| THE TASK |
Would you please transcribe, exactly as written, the lines of the entries below starting at the one that holds "Firebase Emulation (optional)" and ending at the one that holds "- Circular Buildings", both included?

** RECORDS FOR THIS TASK follows **

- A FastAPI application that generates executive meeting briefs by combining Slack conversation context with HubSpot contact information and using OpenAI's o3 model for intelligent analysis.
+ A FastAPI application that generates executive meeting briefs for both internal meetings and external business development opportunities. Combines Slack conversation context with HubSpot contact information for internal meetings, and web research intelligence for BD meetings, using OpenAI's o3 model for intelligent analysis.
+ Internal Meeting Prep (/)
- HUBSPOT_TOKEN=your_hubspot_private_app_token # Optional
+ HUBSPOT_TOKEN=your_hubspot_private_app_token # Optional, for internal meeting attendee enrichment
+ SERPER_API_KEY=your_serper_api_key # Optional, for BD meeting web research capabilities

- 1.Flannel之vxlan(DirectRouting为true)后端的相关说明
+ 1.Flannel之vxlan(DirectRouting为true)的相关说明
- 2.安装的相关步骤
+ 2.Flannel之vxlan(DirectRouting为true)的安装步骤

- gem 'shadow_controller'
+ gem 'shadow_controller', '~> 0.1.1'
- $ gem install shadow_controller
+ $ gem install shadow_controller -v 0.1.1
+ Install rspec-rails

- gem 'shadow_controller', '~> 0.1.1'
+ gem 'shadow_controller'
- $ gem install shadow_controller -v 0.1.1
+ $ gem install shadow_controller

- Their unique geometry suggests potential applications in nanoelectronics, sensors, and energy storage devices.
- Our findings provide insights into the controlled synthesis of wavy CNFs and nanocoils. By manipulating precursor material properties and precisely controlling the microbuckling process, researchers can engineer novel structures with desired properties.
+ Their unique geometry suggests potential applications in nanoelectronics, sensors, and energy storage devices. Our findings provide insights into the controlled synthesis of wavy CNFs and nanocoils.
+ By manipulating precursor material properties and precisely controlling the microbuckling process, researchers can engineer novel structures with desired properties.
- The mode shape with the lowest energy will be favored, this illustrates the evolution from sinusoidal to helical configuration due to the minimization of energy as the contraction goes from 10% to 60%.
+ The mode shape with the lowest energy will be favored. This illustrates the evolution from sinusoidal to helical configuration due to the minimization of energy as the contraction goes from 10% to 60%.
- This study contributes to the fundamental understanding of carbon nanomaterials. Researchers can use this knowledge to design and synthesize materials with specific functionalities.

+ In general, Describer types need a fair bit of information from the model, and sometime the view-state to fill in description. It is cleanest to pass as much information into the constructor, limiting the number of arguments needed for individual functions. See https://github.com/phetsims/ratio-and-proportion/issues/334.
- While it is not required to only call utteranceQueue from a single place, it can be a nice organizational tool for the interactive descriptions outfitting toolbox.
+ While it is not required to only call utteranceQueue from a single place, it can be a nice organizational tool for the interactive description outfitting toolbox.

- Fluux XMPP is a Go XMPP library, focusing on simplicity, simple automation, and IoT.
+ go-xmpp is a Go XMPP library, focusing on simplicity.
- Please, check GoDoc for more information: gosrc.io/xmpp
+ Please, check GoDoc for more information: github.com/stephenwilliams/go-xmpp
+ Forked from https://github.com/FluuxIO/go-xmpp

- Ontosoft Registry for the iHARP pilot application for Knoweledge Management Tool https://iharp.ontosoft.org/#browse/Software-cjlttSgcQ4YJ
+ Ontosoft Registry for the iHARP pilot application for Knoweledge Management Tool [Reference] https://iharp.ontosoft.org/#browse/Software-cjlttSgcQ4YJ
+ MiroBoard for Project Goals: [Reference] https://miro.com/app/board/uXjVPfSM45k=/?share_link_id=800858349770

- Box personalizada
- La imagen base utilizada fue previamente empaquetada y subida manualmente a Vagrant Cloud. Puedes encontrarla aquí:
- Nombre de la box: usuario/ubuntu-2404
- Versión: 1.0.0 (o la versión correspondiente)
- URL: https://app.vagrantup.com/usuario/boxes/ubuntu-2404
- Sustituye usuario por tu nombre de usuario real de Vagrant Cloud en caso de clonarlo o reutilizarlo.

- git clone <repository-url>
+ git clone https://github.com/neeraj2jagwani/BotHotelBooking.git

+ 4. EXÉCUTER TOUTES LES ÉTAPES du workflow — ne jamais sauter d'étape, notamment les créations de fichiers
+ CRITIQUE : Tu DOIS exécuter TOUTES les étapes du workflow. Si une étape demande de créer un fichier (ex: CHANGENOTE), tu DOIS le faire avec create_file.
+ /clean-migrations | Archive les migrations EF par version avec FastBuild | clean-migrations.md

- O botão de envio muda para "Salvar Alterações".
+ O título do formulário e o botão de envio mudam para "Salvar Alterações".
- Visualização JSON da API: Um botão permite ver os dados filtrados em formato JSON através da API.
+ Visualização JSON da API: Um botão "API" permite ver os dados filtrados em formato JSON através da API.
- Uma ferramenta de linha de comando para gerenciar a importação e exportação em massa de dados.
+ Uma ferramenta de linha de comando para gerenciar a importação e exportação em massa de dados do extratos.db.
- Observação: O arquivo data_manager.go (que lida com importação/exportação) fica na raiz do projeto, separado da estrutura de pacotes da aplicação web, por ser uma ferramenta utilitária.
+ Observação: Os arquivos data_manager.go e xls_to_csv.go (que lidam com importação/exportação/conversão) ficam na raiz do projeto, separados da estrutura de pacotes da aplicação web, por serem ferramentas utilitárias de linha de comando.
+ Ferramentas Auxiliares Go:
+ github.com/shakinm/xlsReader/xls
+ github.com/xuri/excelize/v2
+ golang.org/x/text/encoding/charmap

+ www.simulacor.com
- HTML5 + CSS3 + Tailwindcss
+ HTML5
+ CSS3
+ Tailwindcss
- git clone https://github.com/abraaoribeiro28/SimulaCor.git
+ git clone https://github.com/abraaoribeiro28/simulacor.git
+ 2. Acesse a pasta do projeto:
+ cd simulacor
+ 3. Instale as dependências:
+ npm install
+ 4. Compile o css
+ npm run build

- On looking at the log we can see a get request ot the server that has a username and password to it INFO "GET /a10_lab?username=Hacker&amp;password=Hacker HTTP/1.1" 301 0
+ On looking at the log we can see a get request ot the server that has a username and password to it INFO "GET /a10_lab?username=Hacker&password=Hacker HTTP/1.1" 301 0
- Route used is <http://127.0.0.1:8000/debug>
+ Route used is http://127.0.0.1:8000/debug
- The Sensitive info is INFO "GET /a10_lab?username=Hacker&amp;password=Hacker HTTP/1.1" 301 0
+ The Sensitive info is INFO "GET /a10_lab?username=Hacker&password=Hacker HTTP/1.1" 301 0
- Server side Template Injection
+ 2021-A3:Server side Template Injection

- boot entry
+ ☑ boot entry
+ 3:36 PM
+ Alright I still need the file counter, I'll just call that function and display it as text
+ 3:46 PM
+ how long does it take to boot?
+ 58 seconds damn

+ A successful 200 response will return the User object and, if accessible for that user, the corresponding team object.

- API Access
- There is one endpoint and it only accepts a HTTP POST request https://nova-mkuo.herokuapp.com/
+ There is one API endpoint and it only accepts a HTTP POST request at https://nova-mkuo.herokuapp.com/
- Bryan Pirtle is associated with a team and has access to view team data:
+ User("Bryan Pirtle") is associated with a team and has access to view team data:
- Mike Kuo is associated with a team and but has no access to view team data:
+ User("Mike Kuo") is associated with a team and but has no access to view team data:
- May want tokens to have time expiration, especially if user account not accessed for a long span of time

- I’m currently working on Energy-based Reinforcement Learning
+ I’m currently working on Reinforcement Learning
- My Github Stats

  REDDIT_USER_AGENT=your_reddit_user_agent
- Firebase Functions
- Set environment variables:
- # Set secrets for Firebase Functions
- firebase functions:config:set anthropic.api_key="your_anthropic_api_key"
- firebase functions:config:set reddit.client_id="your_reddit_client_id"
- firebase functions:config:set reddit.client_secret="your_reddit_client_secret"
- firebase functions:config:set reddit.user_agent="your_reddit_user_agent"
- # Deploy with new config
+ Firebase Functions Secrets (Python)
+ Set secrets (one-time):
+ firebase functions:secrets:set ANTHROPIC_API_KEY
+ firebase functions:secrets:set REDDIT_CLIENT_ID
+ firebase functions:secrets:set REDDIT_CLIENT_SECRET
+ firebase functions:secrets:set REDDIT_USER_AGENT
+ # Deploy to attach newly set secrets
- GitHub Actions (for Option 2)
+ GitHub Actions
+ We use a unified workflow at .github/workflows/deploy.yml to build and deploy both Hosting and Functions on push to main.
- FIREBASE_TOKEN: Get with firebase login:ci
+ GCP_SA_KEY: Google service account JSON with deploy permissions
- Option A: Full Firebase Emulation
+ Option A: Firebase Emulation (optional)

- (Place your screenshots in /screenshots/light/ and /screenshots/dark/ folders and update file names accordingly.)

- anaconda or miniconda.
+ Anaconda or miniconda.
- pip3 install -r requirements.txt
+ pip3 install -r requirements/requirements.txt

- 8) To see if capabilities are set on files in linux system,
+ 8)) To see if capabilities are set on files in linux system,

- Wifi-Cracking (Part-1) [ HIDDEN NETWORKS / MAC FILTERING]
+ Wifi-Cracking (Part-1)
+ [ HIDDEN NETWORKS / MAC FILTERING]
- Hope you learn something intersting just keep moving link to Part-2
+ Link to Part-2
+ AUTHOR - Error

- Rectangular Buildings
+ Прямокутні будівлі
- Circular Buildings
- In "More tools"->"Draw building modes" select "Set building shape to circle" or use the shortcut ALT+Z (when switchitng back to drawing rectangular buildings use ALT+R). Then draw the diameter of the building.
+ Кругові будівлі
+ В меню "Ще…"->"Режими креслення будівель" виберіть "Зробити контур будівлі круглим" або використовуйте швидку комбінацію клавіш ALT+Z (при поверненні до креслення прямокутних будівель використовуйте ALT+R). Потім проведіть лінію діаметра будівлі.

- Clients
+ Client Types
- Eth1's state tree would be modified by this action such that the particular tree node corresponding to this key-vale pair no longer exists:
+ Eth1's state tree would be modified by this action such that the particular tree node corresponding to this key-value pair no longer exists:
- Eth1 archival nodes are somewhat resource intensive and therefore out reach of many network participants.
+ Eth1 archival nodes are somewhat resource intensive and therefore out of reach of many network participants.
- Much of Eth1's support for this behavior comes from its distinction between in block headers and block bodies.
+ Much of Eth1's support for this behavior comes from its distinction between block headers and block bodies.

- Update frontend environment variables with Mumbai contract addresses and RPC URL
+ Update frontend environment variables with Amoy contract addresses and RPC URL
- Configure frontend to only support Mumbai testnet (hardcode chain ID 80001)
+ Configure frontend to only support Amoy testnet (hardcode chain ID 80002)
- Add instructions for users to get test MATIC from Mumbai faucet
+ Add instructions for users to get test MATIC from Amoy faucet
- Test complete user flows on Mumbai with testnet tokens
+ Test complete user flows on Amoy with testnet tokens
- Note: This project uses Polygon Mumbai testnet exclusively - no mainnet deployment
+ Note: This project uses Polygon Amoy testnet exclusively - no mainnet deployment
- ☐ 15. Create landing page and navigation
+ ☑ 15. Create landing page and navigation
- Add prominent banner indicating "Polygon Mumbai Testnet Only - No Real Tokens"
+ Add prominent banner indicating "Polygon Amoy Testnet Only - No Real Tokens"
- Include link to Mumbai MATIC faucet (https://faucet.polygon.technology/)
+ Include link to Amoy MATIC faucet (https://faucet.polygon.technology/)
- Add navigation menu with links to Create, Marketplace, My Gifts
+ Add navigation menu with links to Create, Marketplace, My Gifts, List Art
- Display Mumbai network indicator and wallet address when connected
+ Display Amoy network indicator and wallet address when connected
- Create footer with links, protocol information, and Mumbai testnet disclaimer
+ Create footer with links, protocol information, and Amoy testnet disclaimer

** End of RECORDS FOR THIS TASK **

| RESPONSE TO THE EXERCISE |
+ Option A: Firebase Emulation (optional)

- (Place your screenshots in /screenshots/light/ and /screenshots/dark/ folders and update file names accordingly.)

- anaconda or miniconda.
+ Anaconda or miniconda.
- pip3 install -r requirements.txt
+ pip3 install -r requirements/requirements.txt

- 8) To see if capabilities are set on files in linux system,
+ 8)) To see if capabilities are set on files in linux system,

- Wifi-Cracking (Part-1) [ HIDDEN NETWORKS / MAC FILTERING]
+ Wifi-Cracking (Part-1)
+ [ HIDDEN NETWORKS / MAC FILTERING]
- Hope you learn something intersting just keep moving link to Part-2
+ Link to Part-2
+ AUTHOR - Error

- Rectangular Buildings
+ Прямокутні будівлі
- Circular Buildings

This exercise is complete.